FUGUE Version 2.2 (in c# minor)

INTRODUCTION

This document gives a brief description of the various command line programs available in the FUGUE component of FSL - used for unwarping geometric distortion in EPI images. At present no GUI interface exists.

For each of the programs described here, a full list of available options can be obtained by running the command with the -h option.

Note that for all programs the options follow the normal convention that "single minus" options are separated by a space from their arguments (if any) whilst "double minus" options are separated by an equals sign and no space. For example,
prelude -c data --unwrap=result
or
prelude --complex=data -u result


PRELUDE

prelude (Phase Region Expanding Labeller for Unwrapping Discrete Estimates) performs 3D phase unwrapping of images. The input can either be a single complex analyse file, or a pair of real analyse files giving the phase and absolute values separately. If the files are 4D files, then each 3D volume is unwrapped separately, and the result saved as a 4D file of unwrapped phase images. The output in either case is a real, unwrapped phase image (in radians).

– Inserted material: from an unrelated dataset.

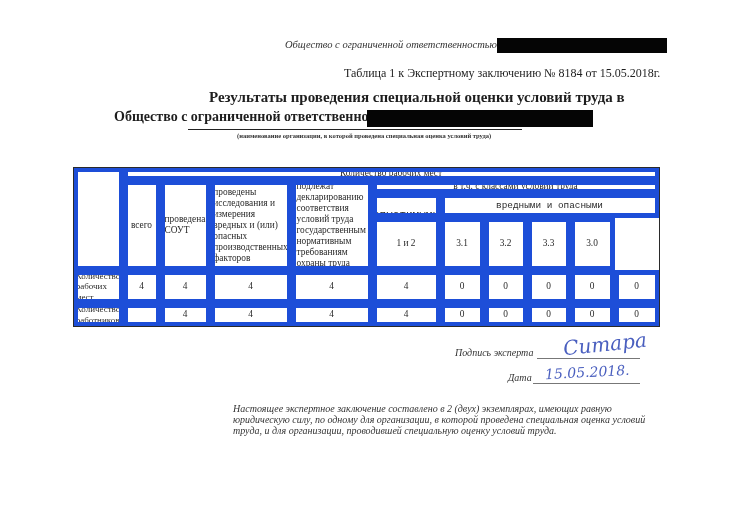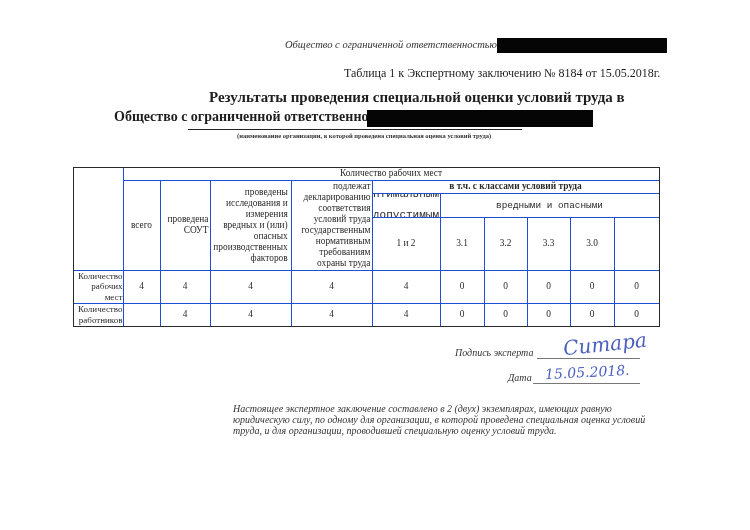"Количество рабочих мест" .cell { border: 1px solid #1d4ed8 -> 5px solid #1d4ed8; text-align: right -> left }
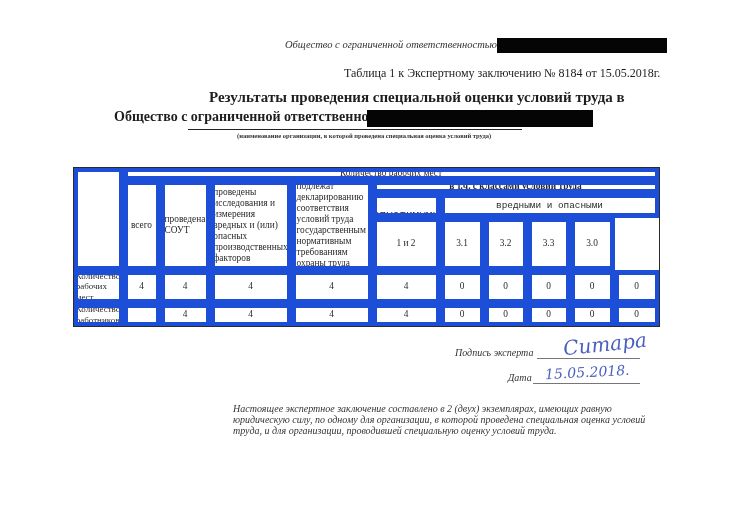"в т.ч. с классами условий" div.cell { font-weight: bold -> none }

The two main forms of usage are:

prelude -c data -u result
uses a single complex input file
prelude -a data_abs -p data_phase -u result
uses separate phase and absolute input files

Additional options that are useful are:

-m mask
uses the user defined mask
-n num
specifies the number of phase partitions the algorithm uses for labelling - a larger value is likely to be more robust but slower
-s
unwrap in 2D, then stick slices together with appropriate offsets - this is less robust but fast - mainly used for very high-resolution images where speed is an issue
--labelslices
does labelling in 2D, but unwrapping in 3D - the default for high-res images

FUGUE

fugue (FMRIB's Utility for Geometrically Unwarping EPIs) performs unwarping of an EPI image based on fieldmap data. The input required consists of the EPI image, the fieldmap (as an unwrapped phase map or a scaled fieldmap in rad/s) and appropriate image sequence parameters (dwell time for EPI and asymmetric spin echo time for unwrapped phase fieldmap pairs).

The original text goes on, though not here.